Веселее всех смеялись тонкими голосами женщины, собравшиеся у костра. Иные настолько осмелели, что подходили к Ионуцу, обнимали и целовали его. Известное дело, начиная с шестого года княжения Штефана, с той поры как установились в молдавской земле изобилие и достаток, не стало в ней больше стыда.

Ионуц, смеясь, отбивался, но без особого успеха. Пришлось в конце концов покориться. От выпитого монастырского вина горели щеки. Небывалая удаль и гордость распирали его. Один из путников, знавший, должно быть, толк в лошадях, подошел к Ионуцу и принялся внимательно осматривать его коня.

— Хорош конек, — молвил он, не глядя на Маленького Ждера, и восхищенно покачал головой. — Видать, породистый.

— Эге, — вмешался веселый рассказчик. — Ты, милый человек, говорил, что изъездил разные страны и государства, а, поди, не встречал жеребчика такой красы.

— Отчего же ты так думаешь добрый человек?

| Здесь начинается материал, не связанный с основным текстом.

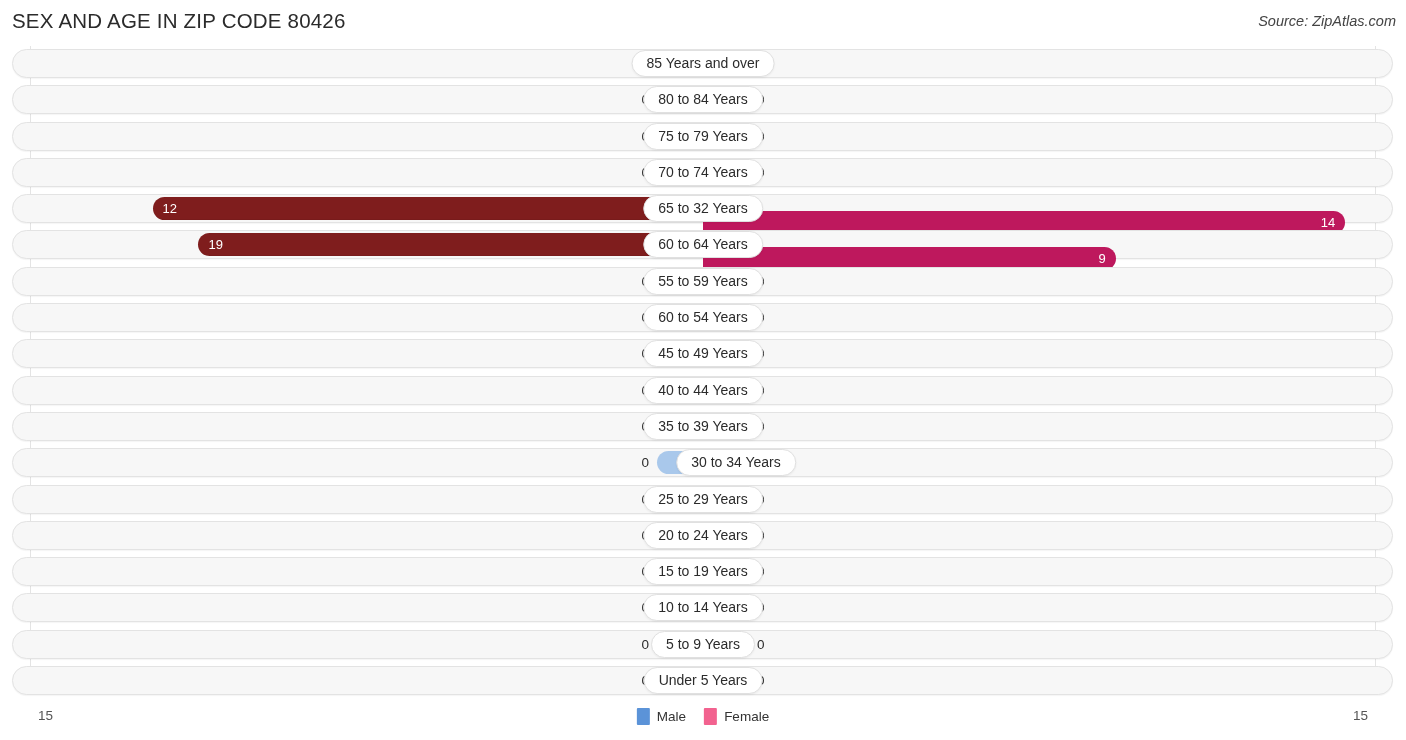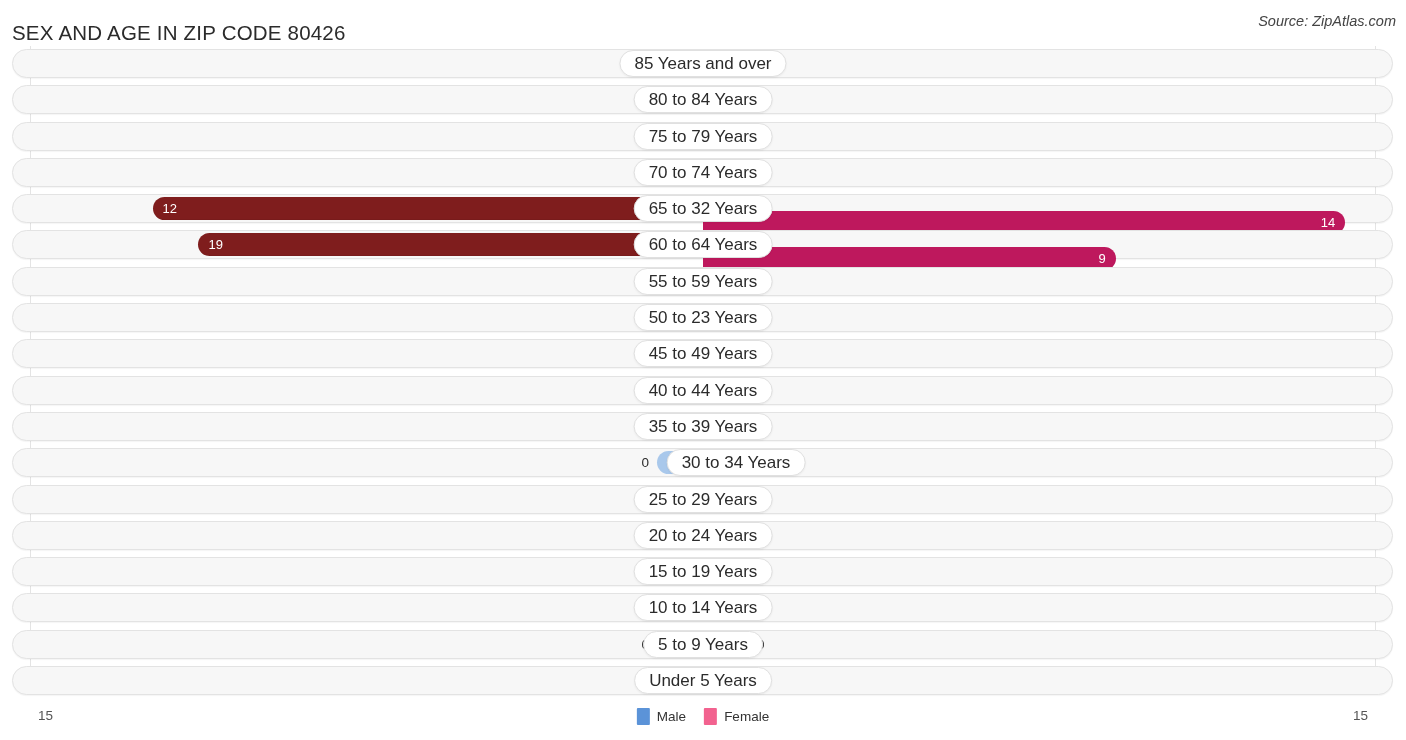"SEX AND AGE IN ZIP" .page-title { margin-top: 12px -> none }
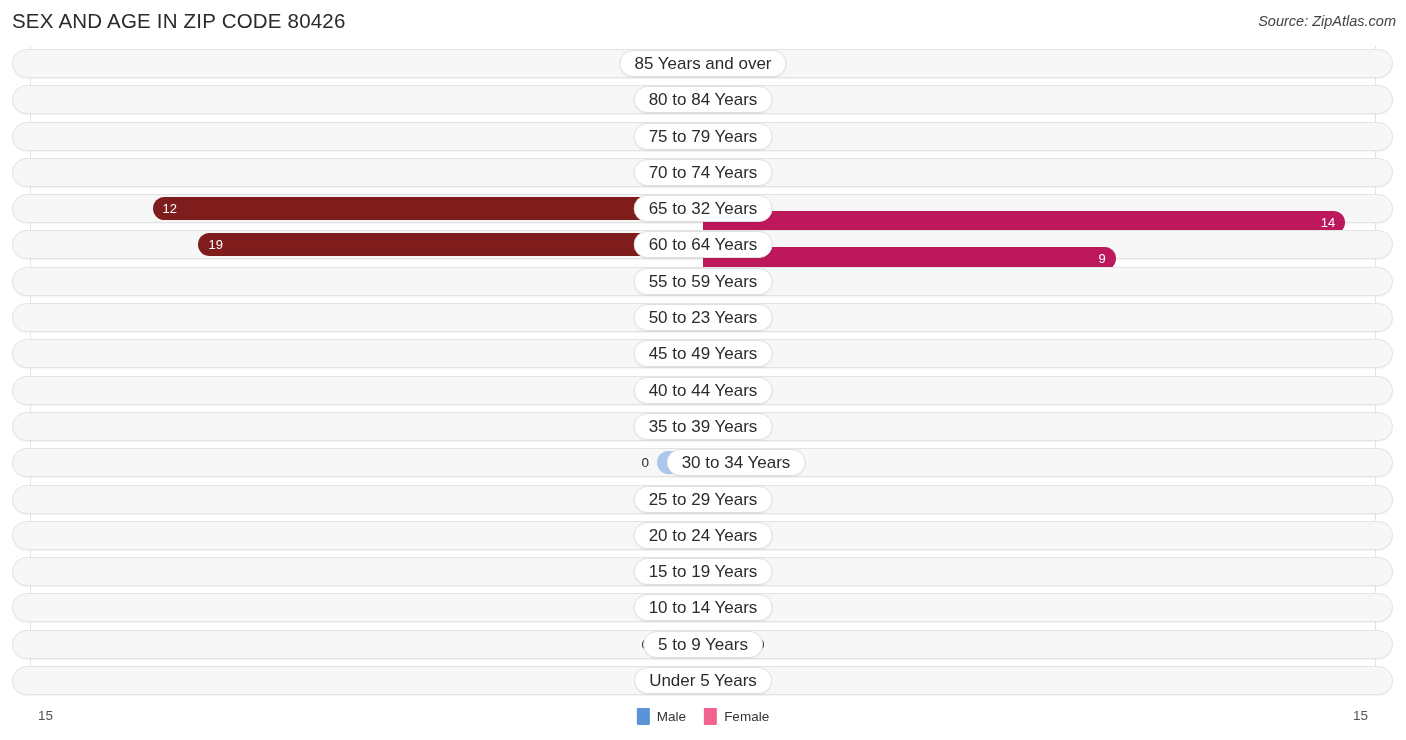"85 Years and over" .cat-pill { font-size: 17px -> 14px }
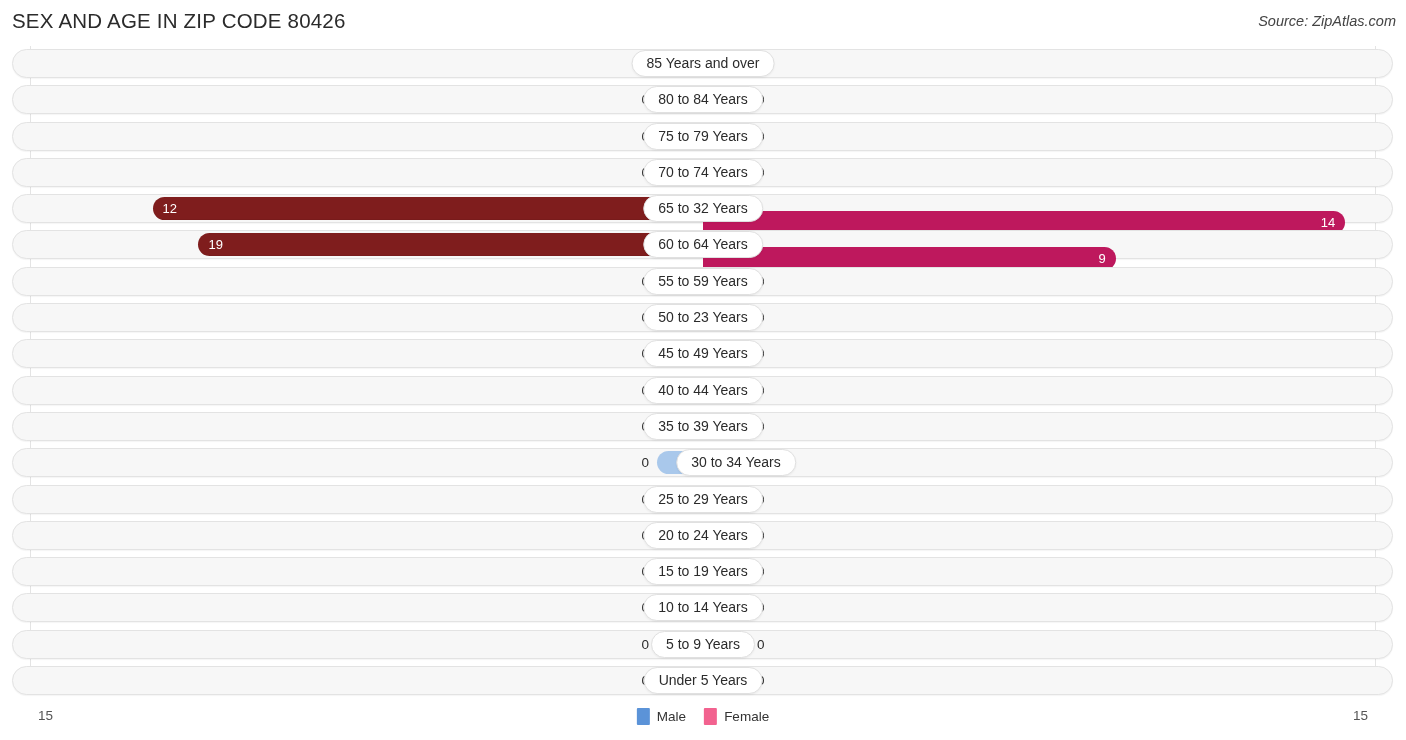"50 to 23 Years" div.cat-pill { text: 50 to 23 -> 60 to 54 }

— Отчего? Да разве ты не слышал, что этот барчук — сын тимишского конюшего Маноле Черного?

— Слышал.

— То-то и оно! Маноле Черный самый главный конюший господаря Штефана. И в тимишских конюшнях укрыт родитель белых государевых скакунов.

— Вот этого я не знал.

— Не знал, так теперь будешь знать.

— Буду, — смиренно ответил незнакомец. — Я-то не здешний, так что не обессудьте. Да и что тут скажешь? Очень уж конь хорош. А всадник и того лучше. Вон как держится в седле, да какая у молодца осанка, — сразу видать, что он доброго роду-племени.

— Да уж пойди-ка, поищи такого, как наш Ионуц, сын конюшего Маноле, — заметила одна из женщин.

Младший Ждер приосанился, поправил оружие. Он испытывал великое удовольствие и был полон приязни к незнакомому путнику. То был приземистый, ладно скроенный человек, с продолговатыми, широко расставленными зоркими глазами.

— А ты куда путь держишь, добрый человек? — обратился к нему Ионуц.

— В Нижнюю Молдову, боярин.

— Лошадьми торгуешь?

— Ишь ты, сразу догадался! Верно. Только где уж мне торговать благородными скакунами. И в седло сижу не так, как твоя милость. А что, пегач твой и впрямь от белого жеребца?

— От него. Тимишские кобылы редко производят на свет жеребят чистой масти, похожих на Каталана. Бывают, конечно, и белые жеребята. Совсем белые или с метиной на лбу, так те господаревы. Никому не дозволено седлать их.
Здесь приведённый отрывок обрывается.